Coastal Plain: Holly Shelter Gamelands
5/12/10 Holly Shelter Gamelands
Holly Shelter, 75,000 acres, is a vast wilderness of longleaf pine savannas, pine flatwoods, pocosins, swamps and wetlands interspersed by sand ridges, on the Onslow Bight. A “bight” is a long, gradual curve in a shoreline, in this case from Cape Lookout to Cape Fear. Conservation groups, including The Nature Conservancy (TNC), are trying to conserve habitat corridors between the large protected areas of Holly Shelter, Angola Bay Gameland, and Sandy Run Pocosin in Camp Lejeune and promote appropriate land management including the use of fire.
The drawing on the left shows a high sand ridge “island,” a sandhills-like habitat of longleaf and turkey oaks, recently burned. On the right are carnivorous plants.
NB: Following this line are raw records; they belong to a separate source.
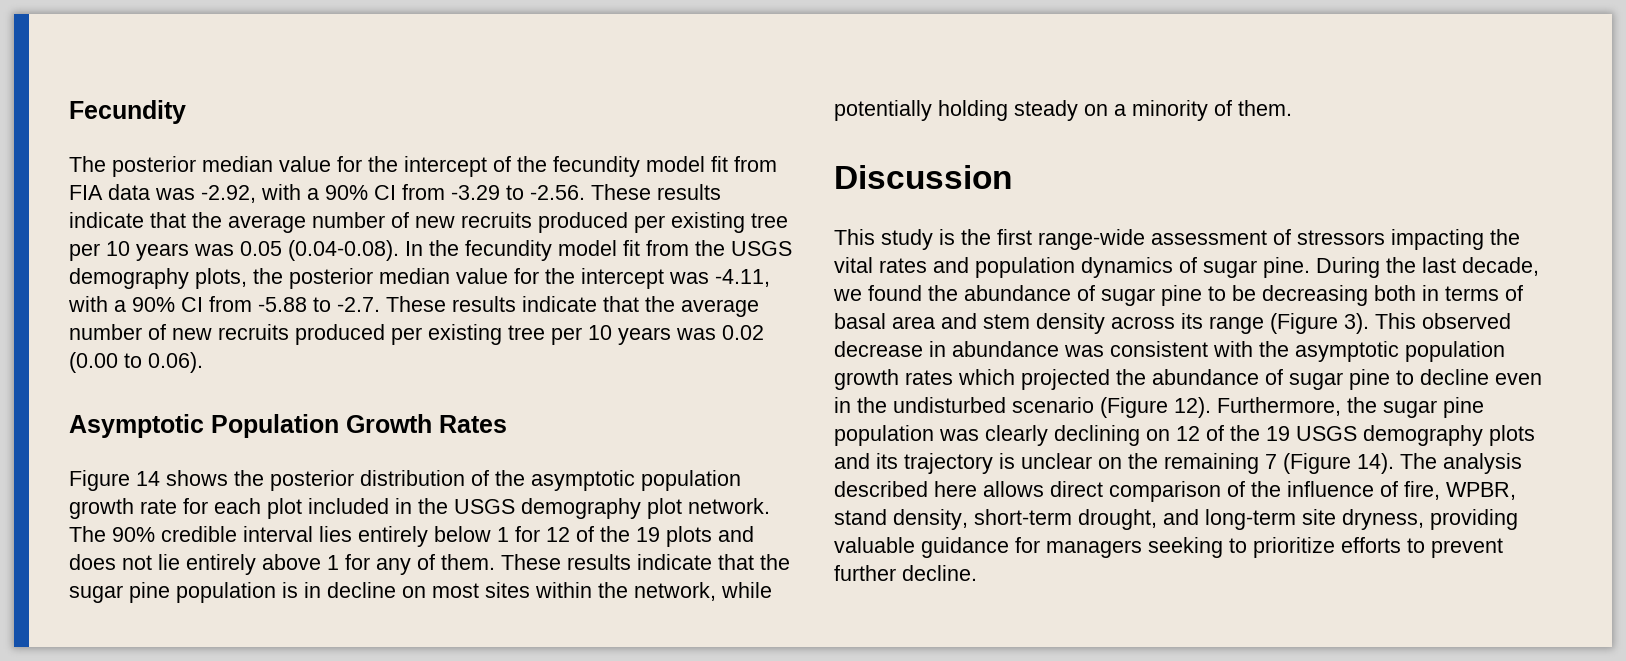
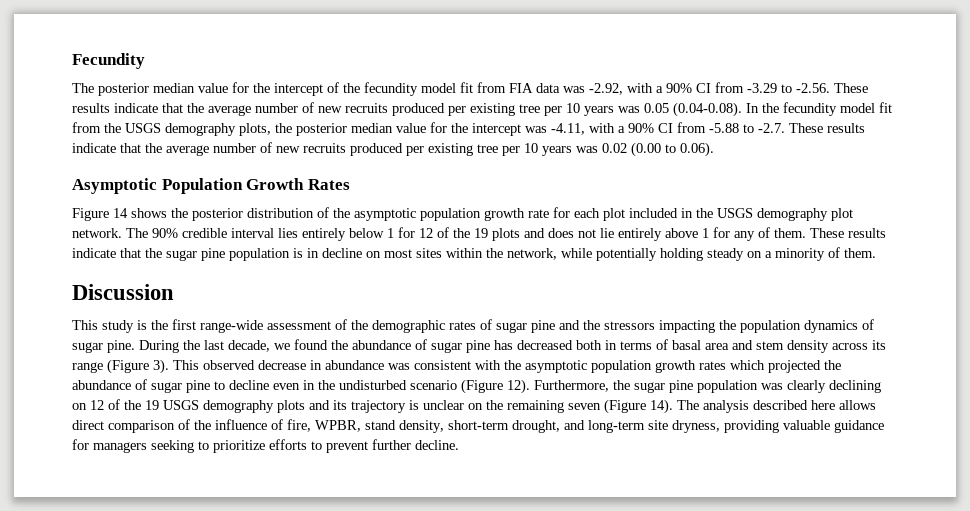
- This study is the first range-wide assessment of stressors impacting the vital rates and population dynamics of sugar pine.
+ This study is the first range-wide assessment of the demographic rates of sugar pine and the stressors impacting the population dynamics of sugar pine.
- During the last decade, we found the abundance of sugar pine to be decreasing both in terms of basal area and stem density across its range (Figure 3).
+ During the last decade, we found the abundance of sugar pine has decreased both in terms of basal area and stem density across its range (Figure 3).
- Furthermore, the sugar pine population was clearly declining on 12 of the 19 USGS demography plots and its trajectory is unclear on the remaining 7 (Figure 14).
+ Furthermore, the sugar pine population was clearly declining on 12 of the 19 USGS demography plots and its trajectory is unclear on the remaining seven (Figure 14).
These are plants of the mucky areas around borrow ponds (depressions dug out for soil to construct tracks), recently burned, in the ecotone between long leaf savanna (grasslands) and pocosin (evergreen shrub bogs).
Mountains: Moses Cone Park
5/15/10 Moses Cone Park
Moses H. Cone Memorial Park, near Blowing Rock on the Blue Ridge Parkway, preserves the 3,500-acre country estate of Moses Cone, a prosperous textile entrepreneur (think denim), conservationist, and philanthropist. Moses Cone’s interest in conservation led him to plant white pine forests and hemlocks and build several lakes stocked with fish. In 1907, when the forested mountains had nearly been denuded, Moses Cone and others helped to get a bill through Congress to form the Appalachian Forest Reserve and to buy forests from willing sellers to protect them. This forestland became part of the Pisgah National Forest.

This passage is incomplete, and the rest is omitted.